Peki Elazığ’ı ihmal eden devlet yönetiminin hiç mi kabahati yok. İlle de “Ağlamayana meme vermezler” atasözü mü? Bir il sorun çıkarmıyorsa onu baş üstünde taşımak yerine kenara mı koymak gerek? Varsa yoksa “sorun çıkaranlar”, “ağlayanlar”, “bağıranlar” mı? Hak bu mu? Oraları ileri taşıyın, geçmişin Paris’i Elazığ’ı yerinden saydırın. Nasıl olsa “evin çocuğu” öyle mi?
Bir deprem olur Elazığ’da, ses soluk yok. 10 ilde deprem olur, özel yasa çıkartılır. Son anda devreye girilmese Elazığ oraya dahi dahil edilmeyecek.

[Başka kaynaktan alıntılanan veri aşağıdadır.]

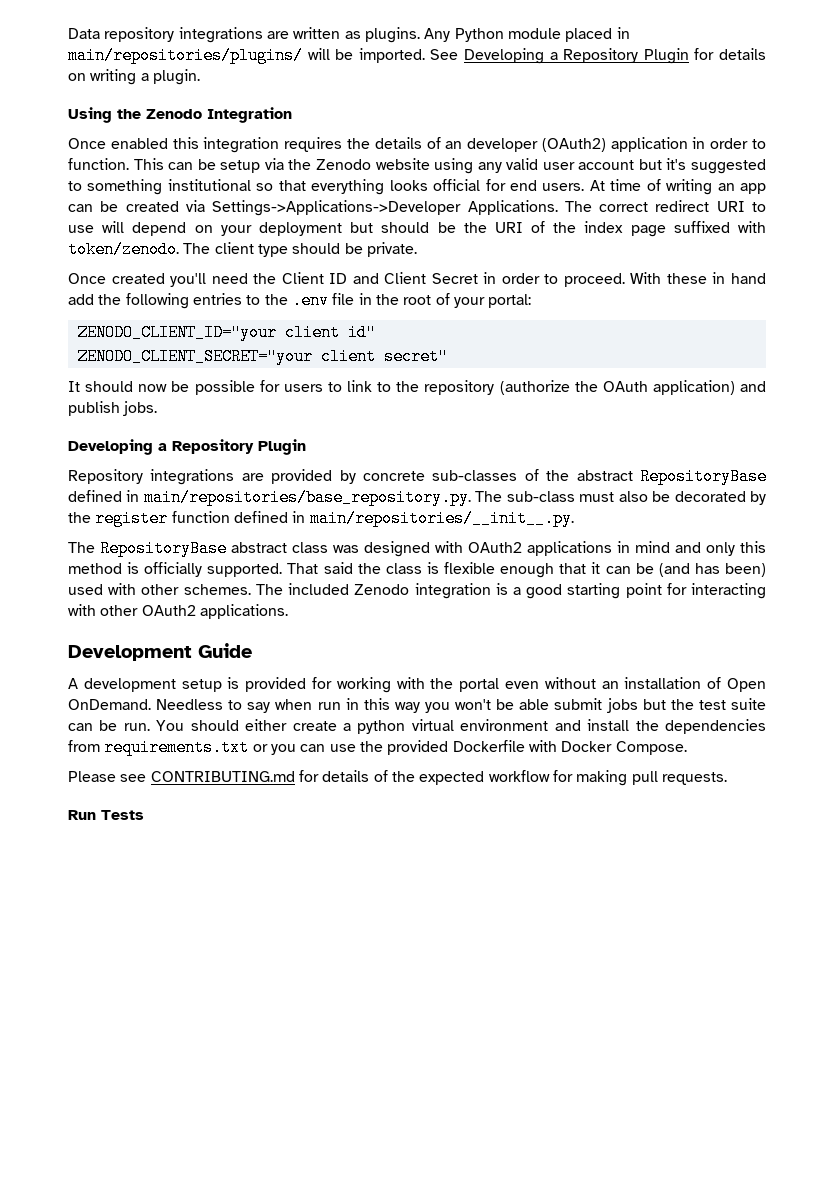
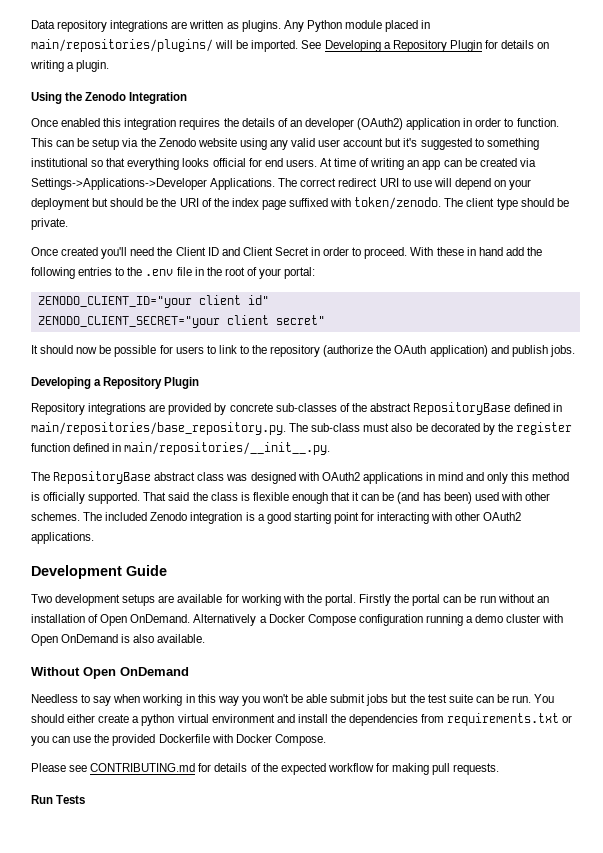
- A development setup is provided for working with the portal even without an installation of Open OnDemand. Needless to say when run in this way you won't be able submit jobs but the test suite can be run.
+ Two development setups are available for working with the portal. Firstly the portal can be run without an installation of Open OnDemand. Alternatively a Docker Compose configuration running a demo cluster with Open OnDemand is also available.
+ Without Open OnDemand
+ Needless to say when working in this way you won't be able submit jobs but the test suite can be run.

Gelelim Elazığ’ın, şirin ilçesi Ağın’a…
Elazığ ihmal edilmiş bir ildir. Ağın ise daha da beteri durumdadır. Elazığ’ın merkezinden ve diğer ilçelerinden de adeta dışlanmıştır. Oysa ki Ağın; tarihi ve doğası ile Elazığ’ın mini bir modelidir. Hurrilerden, Romalılara, Osmanlıdan günümüz Türkiye’sine kadar birçok tarihi eseri içinde barındırır. Özellikli “Sülük Gölü”, on binlerce belki de yüz binlerce yıl önce düşmüş bir meteorun oluşturduğu “Kup Çukuru”, yamaç paraşütü yapma imkanı, Keban Barajı’nın sergilediği güzellikleri, Türkiye’nin dördüncü büyük asma köprüsü, plajı, marinası, anıt ağaçları, folkloru ve daha sayamadığım nice güzellikleri ile bugün bir turistin istediği her şeye cevap verebilecek nitelikte bir ilçedir. Elazığ için bahsettiğim iyi ve güzel insan unsuru Ağın için fazlasıyla söz konusudur.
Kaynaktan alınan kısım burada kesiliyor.